Crawling Web Pages and Creating Sitemaps

Creating a Sitemap Based on all the Links within a Website

I built this web crawler because I wanted a way to create a sitemap of this website I was building. I know there are a few websites out there that will do this for you but I didn’t want to rely on someone else and I wanted to change a few things. So in order to do this I used php and cURL.
I started out creating a class for the crawler. When I create a new crawler class I pass in the url of the website I want to start with. This also uses cURL to access the webpage and get the content and headers. Inside this class are also methods to get all the links of a page, the page title, the entire content, just the body content, and the headers. But you could easily add more to say grab all the images on a page.

The Crawler Class

  

class Crawler {
  protected $markup='';
  protected $httpinfo='';

  public function __construct($uri, $justheaders=0){
    $output = $this->getMarkup($uri, $justheaders);
    $this->markup = $output['output'];
    $this->httpinfo = $output['code'];
  }

  public function getMarkup($uri, $justheaders) {
    $ch = curl_init($uri);
    curl_setopt($ch, CURLOPT_HEADER, 1);
    if($justheaders){
      curl_setopt($ch, CURLOPT_NOBODY, 1);
      curl_setopt($ch, CURLOPT_BINARYTRANSFER, 1);
      curl_setopt($ch, CURLOPT_FAILONERROR, 1);
    }
    curl_setopt($ch, CURLOPT_RETURNTRANSFER, 1);
    curl_setopt($ch, CURLOPT_CONNECTTIMEOUT, 30);
    curl_setopt($ch, CURLOPT_FOLLOWLOCATION, 1);
    curl_setopt($ch, CURLOPT_MAXREDIRS, 5);

    $output['output'] = curl_exec($ch);
    $output['code'] = curl_getinfo($ch);
    curl_close($ch);
    return $output;
  }

  public function get($type){
    $method = "_get_{$type}";
    if (method_exists($this, $method)){
      return call_user_method($method, $this);
    }
  }

  protected function _get_info(){
    return $this->httpinfo;
  }

  protected function _get_links(){
    if(!empty($this->markup)){
      preg_match_all('/<a(?:.*?)href=(["|\'].*?["|\'])(.*?)>(.*?)\<\/a\>/i',
                               $this->markup, $links);
      return !empty($links[1]) ? array_flip(array_flip($links[1])) : FALSE;
    }
  }

  protected function _get_body(){
    if(!empty($this->markup)){
      preg_match('/\<body\>(.*?)\<\/body\>/msU', $this->markup, $body);
      return $body[1];
    }
  }
  protected function _get_content(){
    if(!empty($this->markup)){
      return $this->markup;
    }
  }

  protected function _get_pagetitle() {
    if (!empty($this->markup)){
     preg_match_all('/<title>(.*?)\<\/title\>/si', $this->markup, $pagetitles);
     return !empty($pagetitles[1]) ? $pagetitles[1] : FALSE;
    }
  }
}


After this I create a recursive function that will follow each of the links. Each time I call this function I create a new instance of the Crawler class. If the url isn’t valid I just return. If the url is redirected curl has an option to follow links, the CURLOPT_FOLLOWLOCATION option. Since this is set to on, you need to get the actual url which is contained in the header information. After this I call the get links function. This will return all the unique links on a page. (Calling the array_flip twice makes them unique).

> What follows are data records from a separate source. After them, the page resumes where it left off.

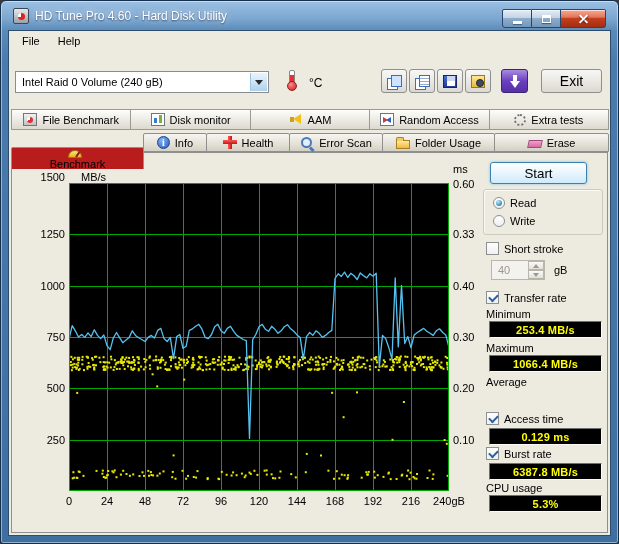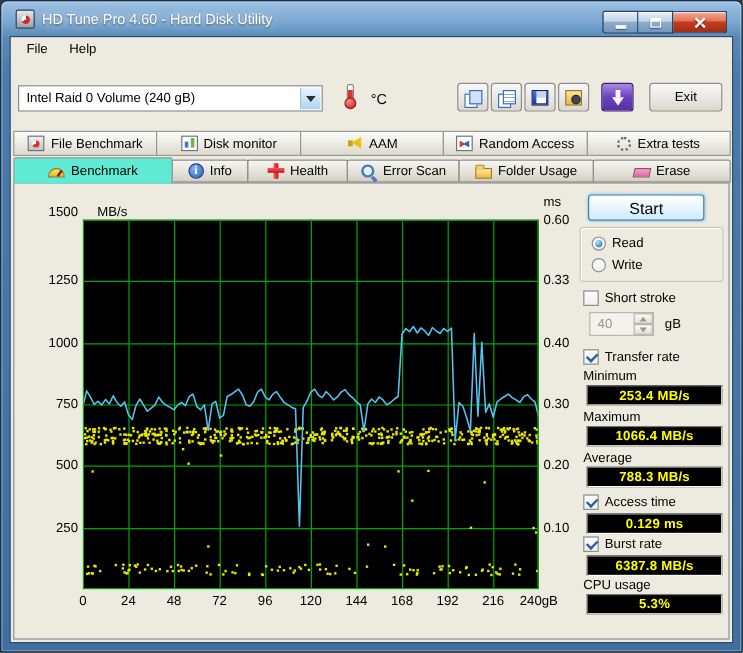--- a/index.html
+++ b/index.html
@@ -45,7 +45,7 @@
   .tri-down{width:0;height:0;border-left:4px solid transparent;border-right:4px solid transparent;border-top:5px solid #2b2b2b;}
 
   .btn{border:1px solid #8e8f8f;border-radius:3px;background:linear-gradient(#f7f7f6,#ebeae6 45%,#dbd8cf);
-    display:flex;align-items:center;justify-content:center;font-size:11px;cursor:default;}
+    display:flex;align-items:center;justify-content:center;font-size:14px;cursor:default;}
   #tempBtn{position:absolute;left:269px;top:36px;width:26px;height:27px;background:none;border:none;}
   #tempUnit{position:absolute;left:300px;top:45px;font-size:12px;}
   #toolGroup{position:absolute;left:372px;top:38px;display:flex;gap:2px;}

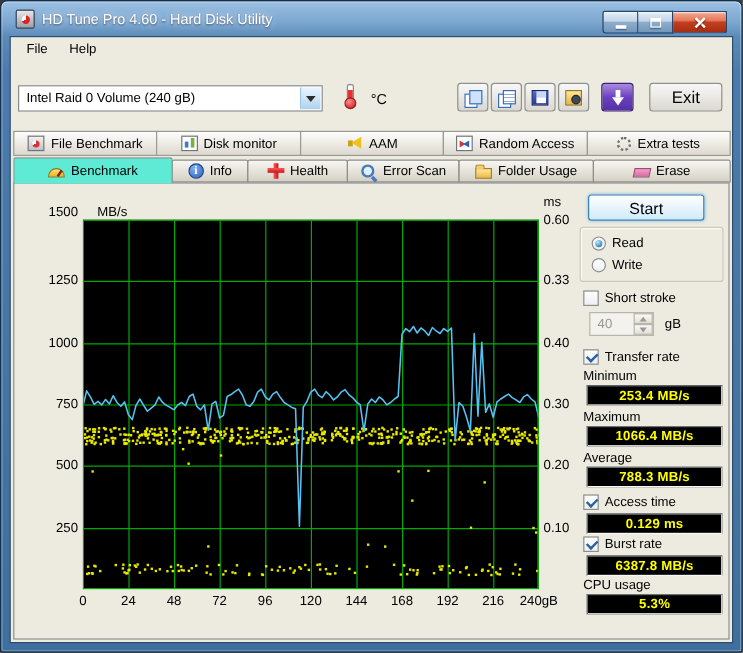--- a/index.html
+++ b/index.html
@@ -61,7 +61,7 @@
   .tabs-main{position:absolute;left:2px;right:2px;top:100px;height:22px;display:flex;z-index:3;}
   .mtab{height:19px;margin-top:2px;margin-right:-1px;border:1px solid #8e8f8f;border-radius:2px 2px 0 0;
     background:linear-gradient(#f6f5f1,#e3e0d6 60%,#d4d0c3);display:flex;align-items:center;justify-content:center;}
-  .mtab.active{height:22px;margin-top:0;background:#5eead4;border-bottom:none;z-index:4;}
+  .mtab.active{height:22px;margin-top:16px;background:#b91c1c;border-bottom:none;z-index:4;flex-direction:column;}
   .tabs-main .mtab:nth-child(1){flex:none;width:133px;}
   .tabs-main .mtab:nth-child(2){flex:none;width:64px;}
   .tabs-main .mtab:nth-child(3){flex:none;width:84px;}

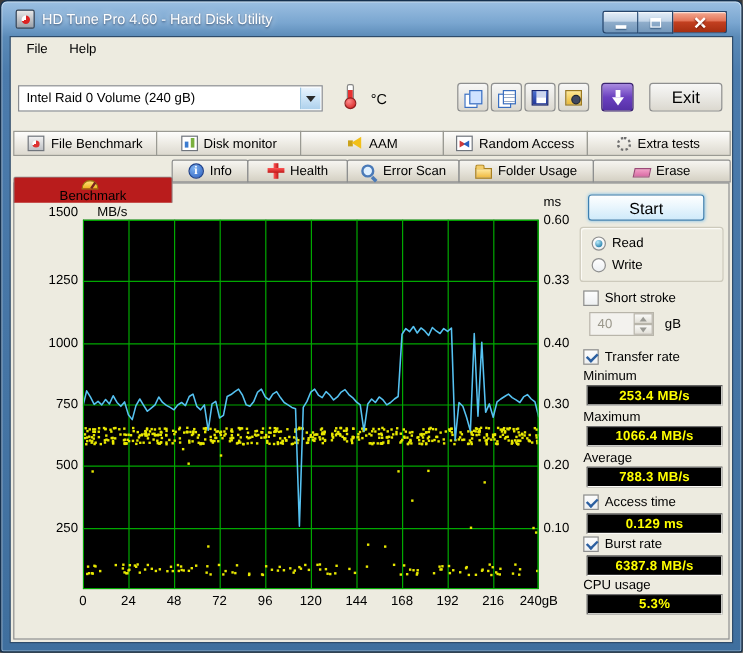--- a/index.html
+++ b/index.html
@@ -1026,7 +1026,6 @@
       <div class="plabel" id="maxLabel">Maximum</div>
       <div class="led" id="maxBox" style="color: rgb(255, 255, 0);">1066.4 MB/s</div>
       <div class="plabel" id="avgLabel">Average</div>
-      <div class="led" id="avgBox" style="color: rgb(255, 255, 0);">788.3 MB/s</div>
 
       <label class="chk-row" id="atRow">
         <span class="checkbox checked"></span>

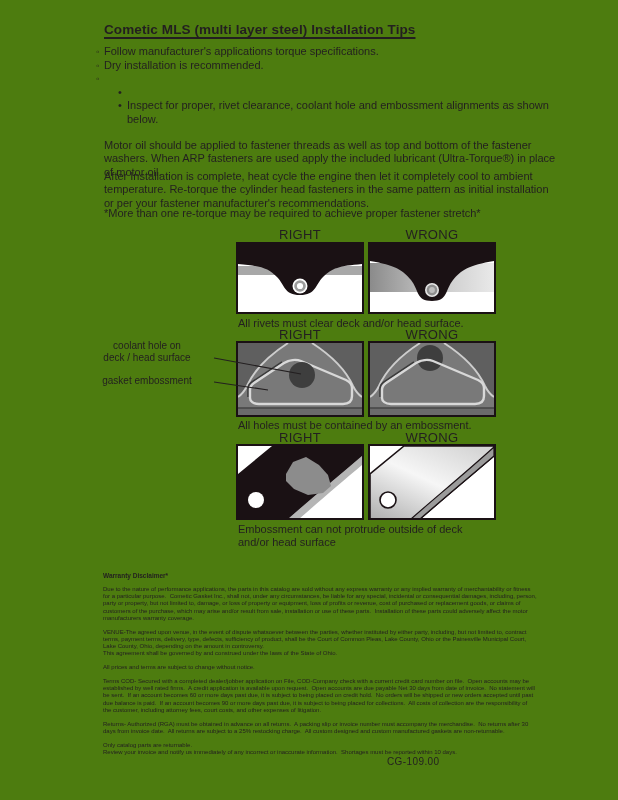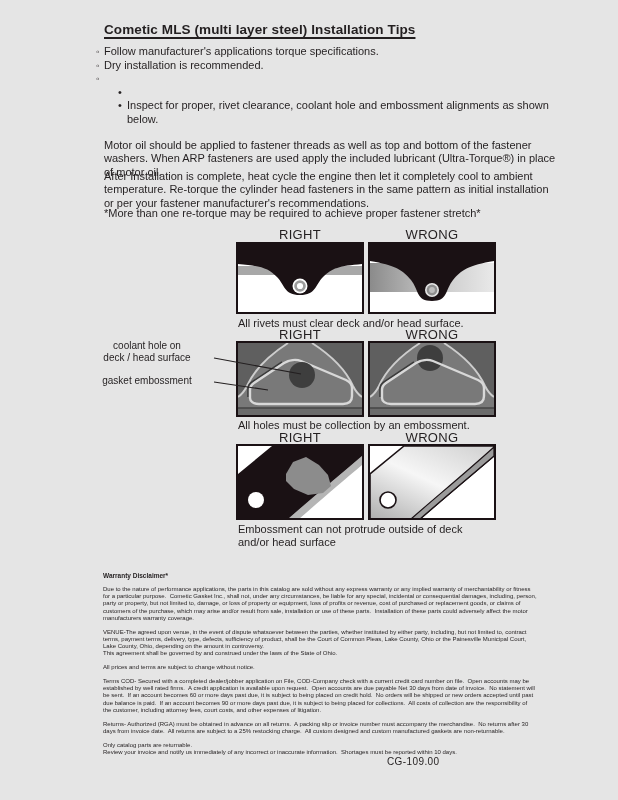--- a/index.html
+++ b/index.html
@@ -4,7 +4,7 @@
 <style>
   html,body{margin:0;padding:0;background:#ffffff;}
   .page{
-    position:relative;width:618px;height:800px;background:#e5e5e5;overflow:hidden;
+    position:relative;width:618px;height:800px;background:#4d7c0f;overflow:hidden;
     font-family:"Liberation Sans","DejaVu Sans",sans-serif;color:#231f20;
   }
   .abs{position:absolute;}

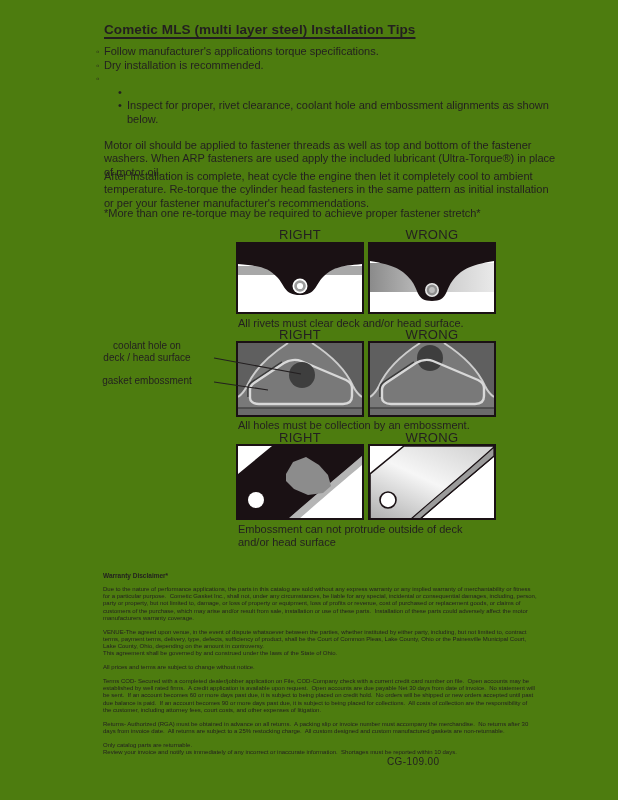--- a/index.html
+++ b/index.html
@@ -145,7 +145,7 @@
       <rect x="1" y="1" width="126" height="74" fill="none" stroke="#1a1114" stroke-width="2"></rect>
     </svg>
 
-    <div class="fig-caption" style="top:92px;">All holes must be collection by an embossment.</div>
+    <div class="fig-caption" style="top:92px;">All holes must be contained by an embossment.</div>
   </div>
 
   <div class="abs fig" style="top:430px;height:120px;">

I then get the title tag for each page. This is used when creating the sitemap. I remove all the script tags and all the html tags. The next thing I do is get a base url. Since I’m creating a sitemap of just one website I don’t need any links to external pages. So if any of the links don’t contain this base url I wont follow it.

Now I begin looping through all the links on the page. If its an external link I return. If it is an absolute link and it contains a “/” I replace the whole thing with a slash. If it doesn’t have the slash but is an absolute link then the new val is “”. I do this because I am prepending the base url that we got earlier to it.

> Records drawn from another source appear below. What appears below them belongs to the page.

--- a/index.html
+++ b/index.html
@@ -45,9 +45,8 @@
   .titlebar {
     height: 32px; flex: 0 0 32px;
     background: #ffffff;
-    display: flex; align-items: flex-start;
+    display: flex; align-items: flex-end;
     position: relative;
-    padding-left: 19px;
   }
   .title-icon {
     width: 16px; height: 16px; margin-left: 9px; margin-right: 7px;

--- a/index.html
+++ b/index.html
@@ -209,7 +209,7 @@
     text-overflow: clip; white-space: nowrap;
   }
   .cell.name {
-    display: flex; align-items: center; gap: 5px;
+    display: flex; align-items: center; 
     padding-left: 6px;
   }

I then explode on the “/”. If the first element is empty then I put the base url in there. Otherwise I prepend the url to it. This is done to get the correct link no matter if it is a relative link, root relative, or absolute.
The complete link is formed and checked to see if it already exist in the globallinkarr. If it doesn’t I add it and then begin getting the different levels. Basically everytime there is a “/” in the url then that is a different level. This is used when I am creating the html sitemap. Also to create this array of levels, I have to call array_merge_recursive. Well the regular php function didn’t quite work. If a url has numbers as one of its levels for example blog/2009/12/post then that function would turn the 2009 to its own key. So I needed it to keep the keys the same so I just got another function off of php.net.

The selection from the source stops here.